I read an article once about hard drive MTBF. The author said it was based on the cumulative hours of operation of a whole bunch of them in a test rig running some kind of dummy workload. So if you had 10,000 disks in the test rig and averaged one failure every 100 hours then you had 1,000,000 hours MTBF. It's not an indicator of the lifespan of an individual unit, and unless you have whole craploads of the devices in operation you can't make any useful prediction based on it.

Where it could be useful is if Seagate sells you a desktop drive with 1,000,000 hour MTBF and an enterprise drive with 2,000,000 hour MTBF, and we presume Seagate tested them the same way and was honest, then it's evidence that you might get (on average) twice the lifespan from the enterprise drive.

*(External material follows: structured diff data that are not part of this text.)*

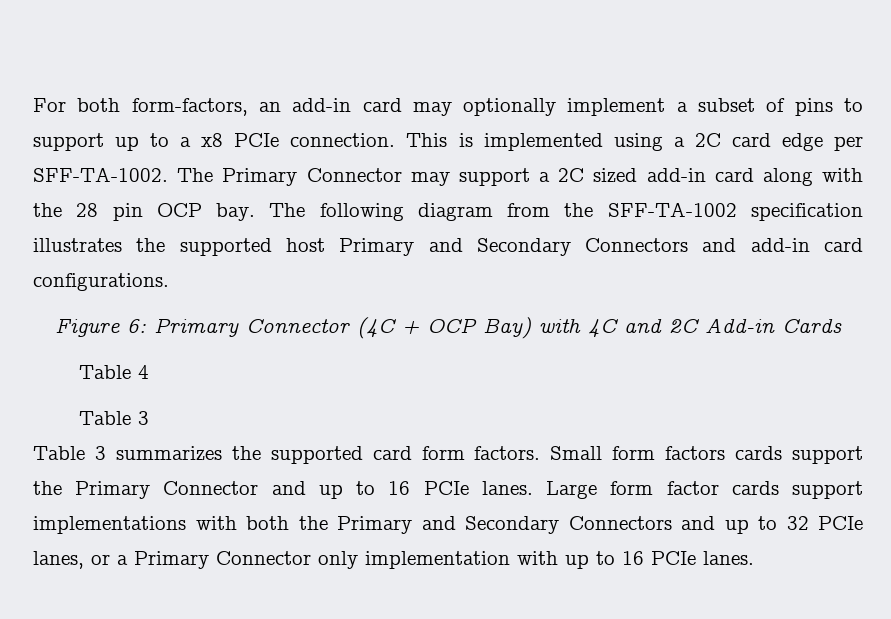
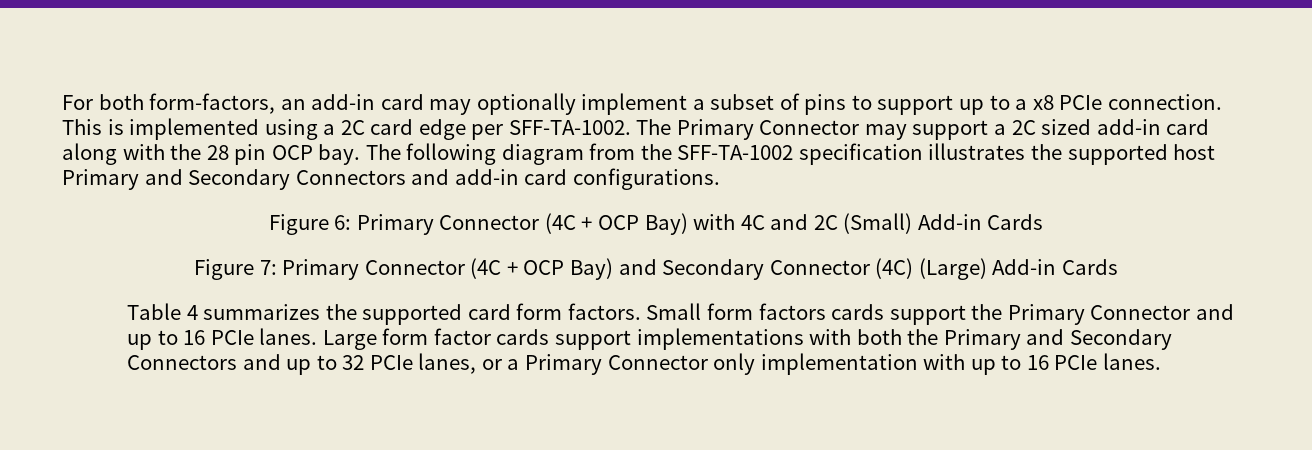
- Figure 6: Primary Connector (4C + OCP Bay) with 4C and 2C Add-in Cards
+ Figure 6: Primary Connector (4C + OCP Bay) with 4C and 2C (Small) Add-in Cards
+ Figure 7: Primary Connector (4C + OCP Bay) and Secondary Connector (4C) (Large) Add-in Cards
- Table 4
- Table 3
- Table 3 summarizes the supported card form factors.
+ Table 4 summarizes the supported card form factors.

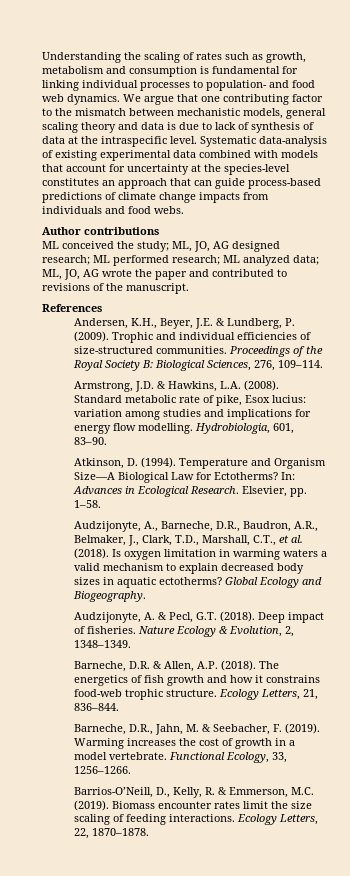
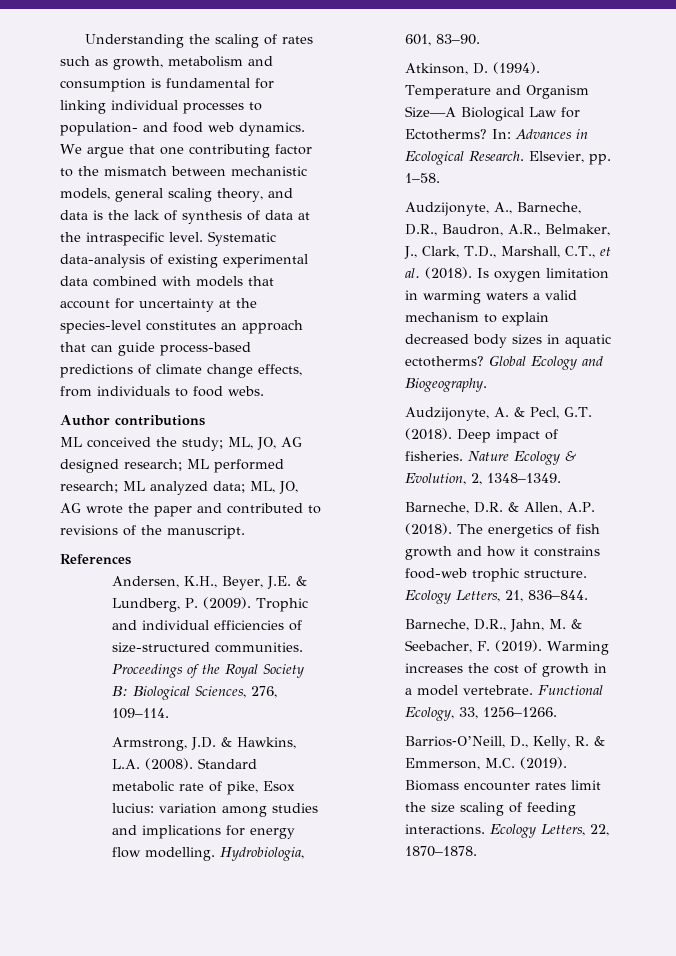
- We argue that one contributing factor to the mismatch between mechanistic models, general scaling theory and data is due to lack of synthesis of data at the intraspecific level.
+ We argue that one contributing factor to the mismatch between mechanistic models, general scaling theory, and data is the lack of synthesis of data at the intraspecific level.
- Systematic data-analysis of existing experimental data combined with models that account for uncertainty at the species-level constitutes an approach that can guide process-based predictions of climate change impacts from individuals and food webs.
+ Systematic data-analysis of existing experimental data combined with models that account for uncertainty at the species-level constitutes an approach that can guide process-based predictions of climate change effects, from individuals to food webs.

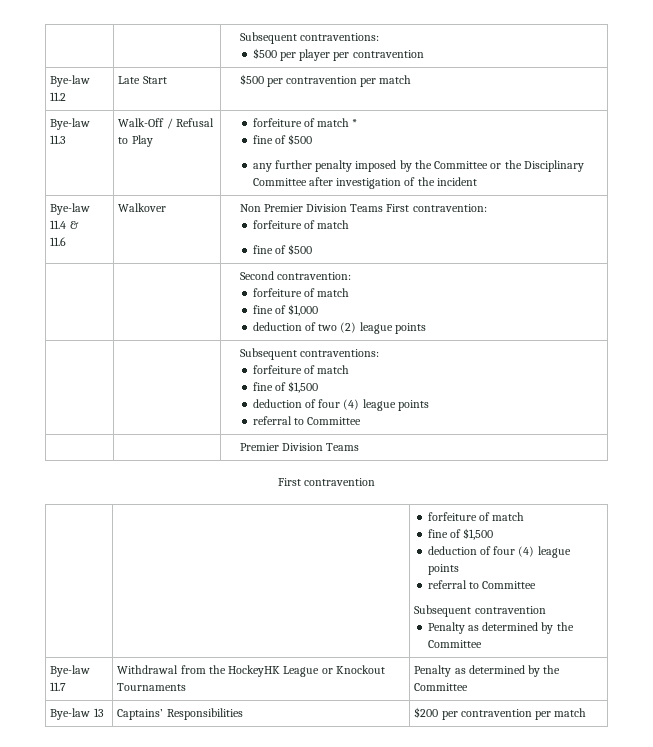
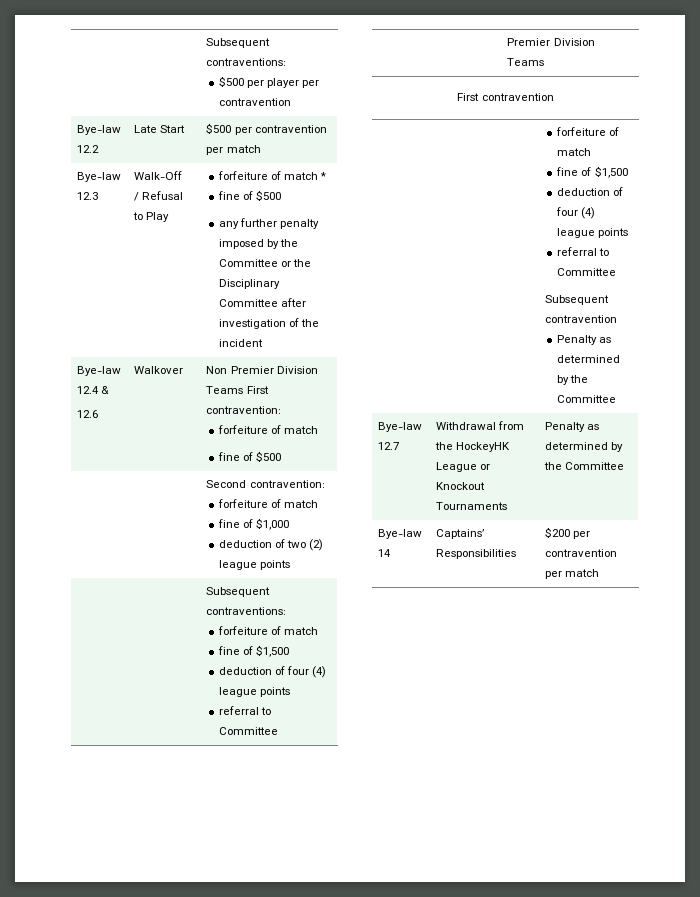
- Bye-law 11.2 | Late Start | $500 per contravention per match
+ Bye-law 12.2 | Late Start | $500 per contravention per match
- Bye-law 11.3 | Walk-Off / Refusal to Play | forfeiture of match *
+ Bye-law 12.3 | Walk-Off / Refusal to Play | forfeiture of match *
- Bye-law 11.4 &
- 11.6 | Walkover | Non Premier Division Teams First contravention:
+ Bye-law 12.4 &
+ 12.6 | Walkover | Non Premier Division Teams First contravention:
- Bye-law 11.7 | Withdrawal from the HockeyHK League or Knockout Tournaments | Penalty as determined by the Committee
+ Bye-law 12.7 | Withdrawal from the HockeyHK League or Knockout Tournaments | Penalty as determined by the Committee
- Bye-law 13 | Captains’ Responsibilities | $200 per contravention per match
+ Bye-law 14 | Captains’ Responsibilities | $200 per contravention per match

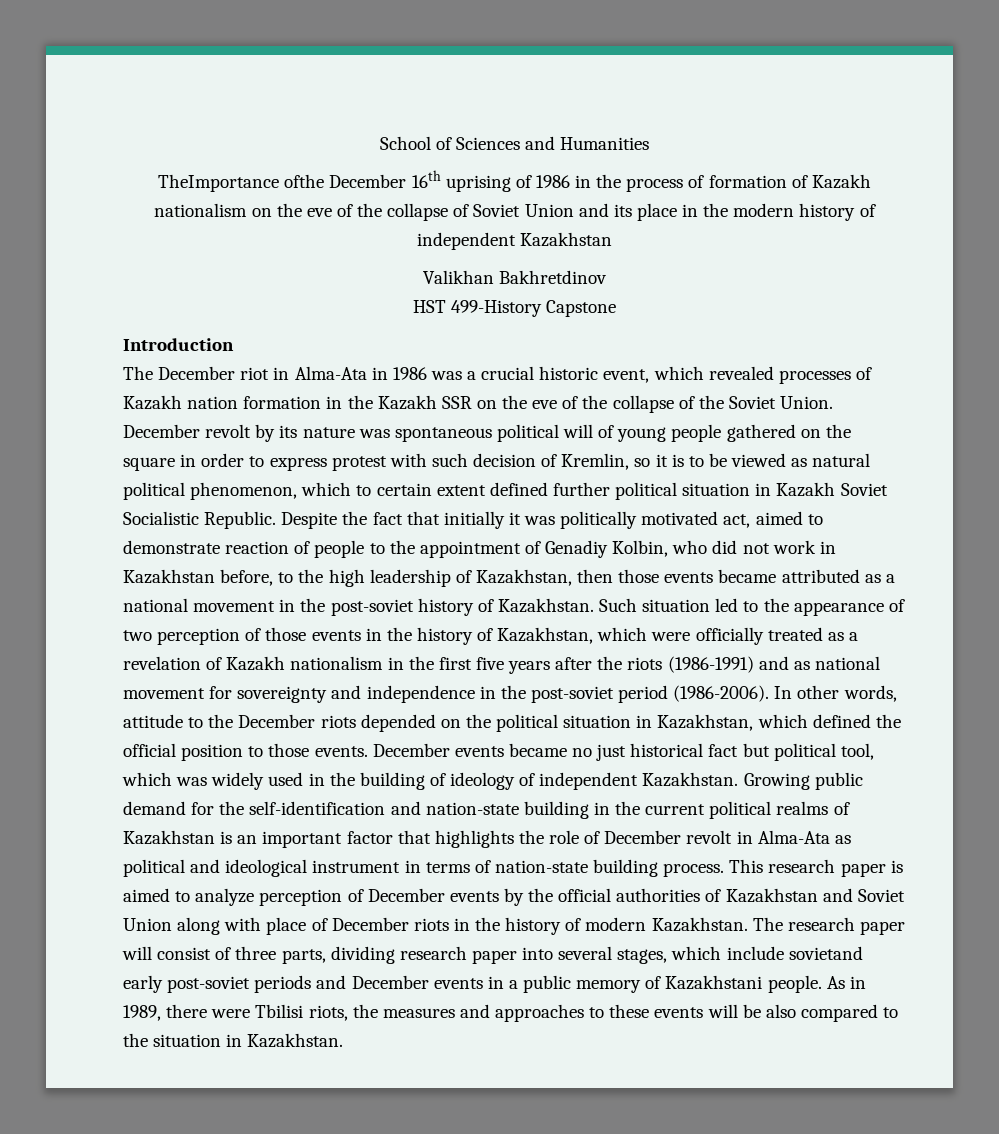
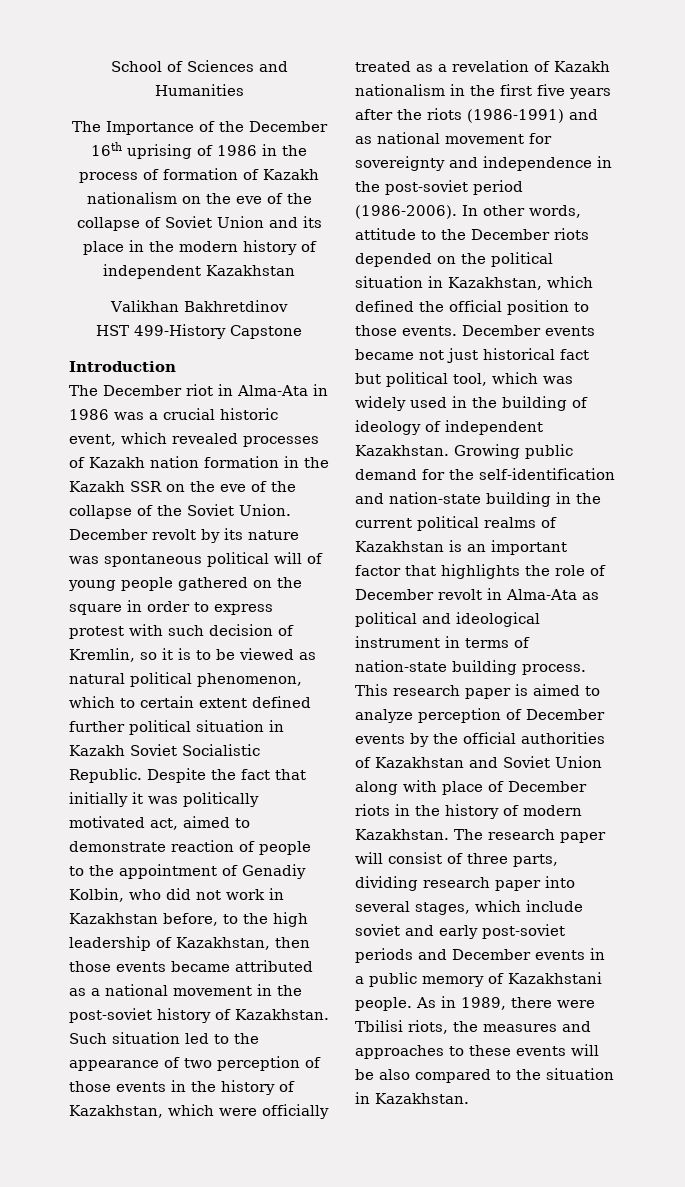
- TheImportance ofthe December 16th uprising of 1986 in the process of formation of Kazakh nationalism on the eve of the collapse of Soviet Union and its place in the modern history of independent Kazakhstan
+ The Importance of the December 16th uprising of 1986 in the process of formation of Kazakh nationalism on the eve of the collapse of Soviet Union and its place in the modern history of independent Kazakhstan
- December events became no just historical fact but political tool, which was widely used in the building of ideology of independent Kazakhstan.
+ December events became not just historical fact but political tool, which was widely used in the building of ideology of independent Kazakhstan.
- The research paper will consist of three parts, dividing research paper into several stages, which include sovietand early post-soviet periods and December events in a public memory of Kazakhstani people.
+ The research paper will consist of three parts, dividing research paper into several stages, which include soviet and early post-soviet periods and December events in a public memory of Kazakhstani people.

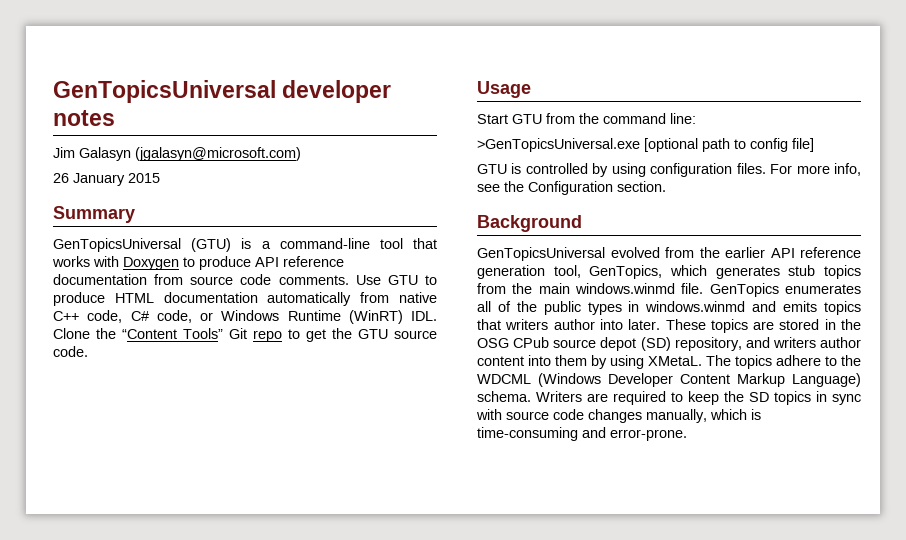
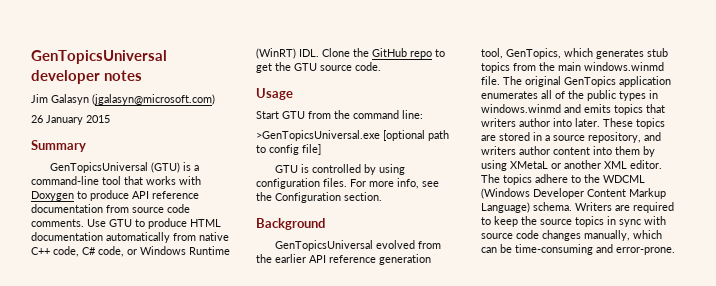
- Use GTU to produce HTML documentation automatically from native C++ code, C# code, or Windows Runtime (WinRT) IDL. Clone the “Content Tools” Git repo to get the GTU source code.
+ Use GTU to produce HTML documentation automatically from native C++ code, C# code, or Windows Runtime (WinRT) IDL. Clone the GitHub repo to get the GTU source code.
- GenTopics enumerates all of the public types in windows.winmd and emits topics that writers author into later.
+ The original GenTopics application enumerates all of the public types in windows.winmd and emits topics that writers author into later.
- These topics are stored in the OSG CPub source depot (SD) repository, and writers author content into them by using XMetaL.
+ These topics are stored in a source repository, and writers author content into them by using XMetaL or another XML editor.
- Writers are required to keep the SD topics in sync with source code changes manually, which is time-consuming and error-prone.
+ Writers are required to keep the source topics in sync with source code changes manually, which can be time-consuming and error-prone.

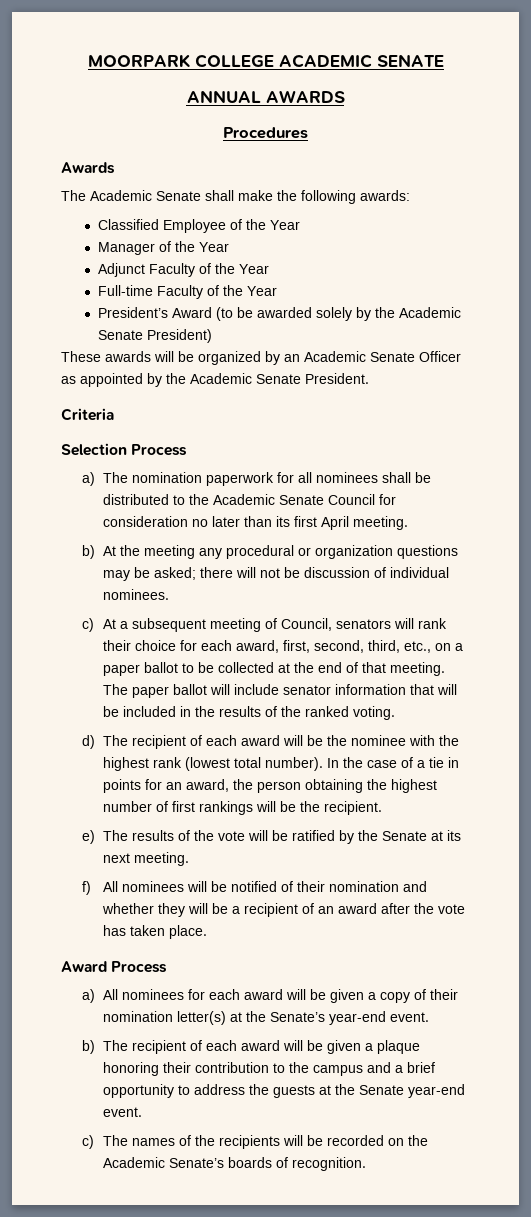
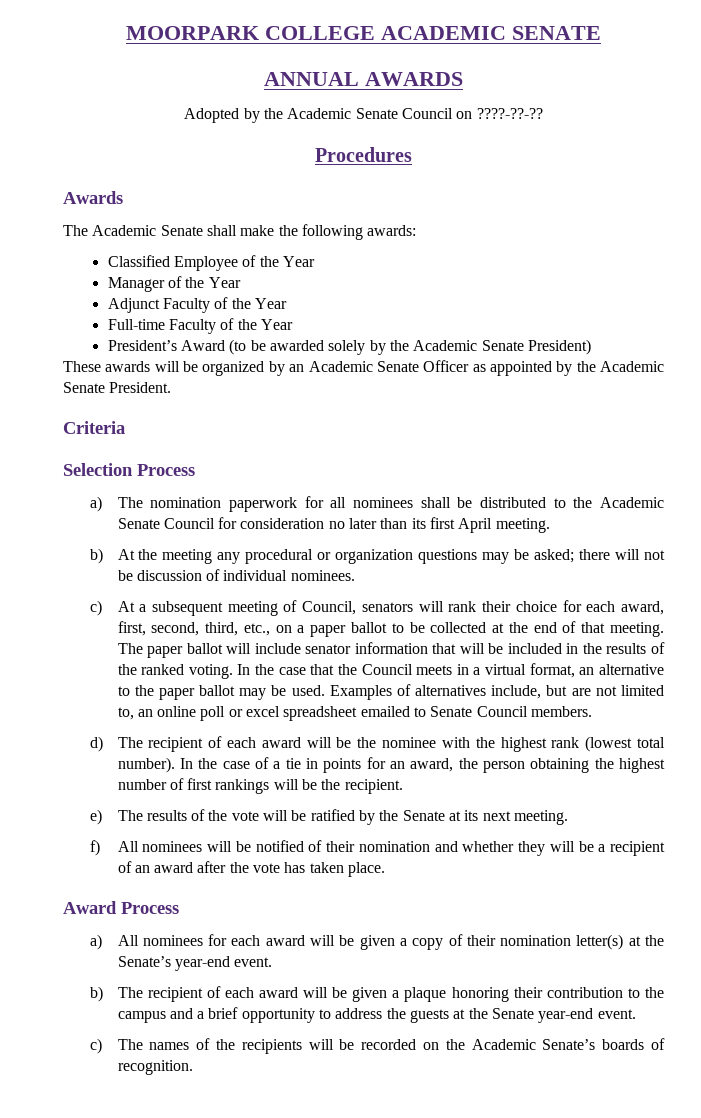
+ Adopted by the Academic Senate Council on ????-??-??
+ In the case that the Council meets in a virtual format, an alternative to the paper ballot may be used. Examples of alternatives include, but are not limited to, an online poll or excel spreadsheet emailed to Senate Council members.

The article was not about radio equipment, but I can't see any other way you'd arrive at a number like 40 years. If the vendor you're speaking of had run their testing for > 4 years, then in theory the design flaw would have come into play and their MTBF would end up being around 4 years.
-Adam



------ Original Message ------
From: "Kurt Fankhauser" <[email protected]>
To: [email protected]
Sent: 8/26/2017 11:29:44 AM
Subject: [AFMUG] Manufacturer MTBF ratings and actual lifespan of product

Where do these MTBF ratings come from by radio manufacturers? Are they just made up numbers the manufacturer "hopes" that the product can achieve or is actual testing done to get to these numbers? I thought i seen a radio once with a 90 year MTBF rating. How they hell can they determine that? The components in the radio didn't even exist 90 years ago.

If a radio manufacture states in the spec sheets that the radio has a 40 year MTBF rating but then also admits that after 4 years expect to have problems due to a design flaw, what does that mean? Is the expected MTBF rating only good in a "lab environment" under "ideal conditions"?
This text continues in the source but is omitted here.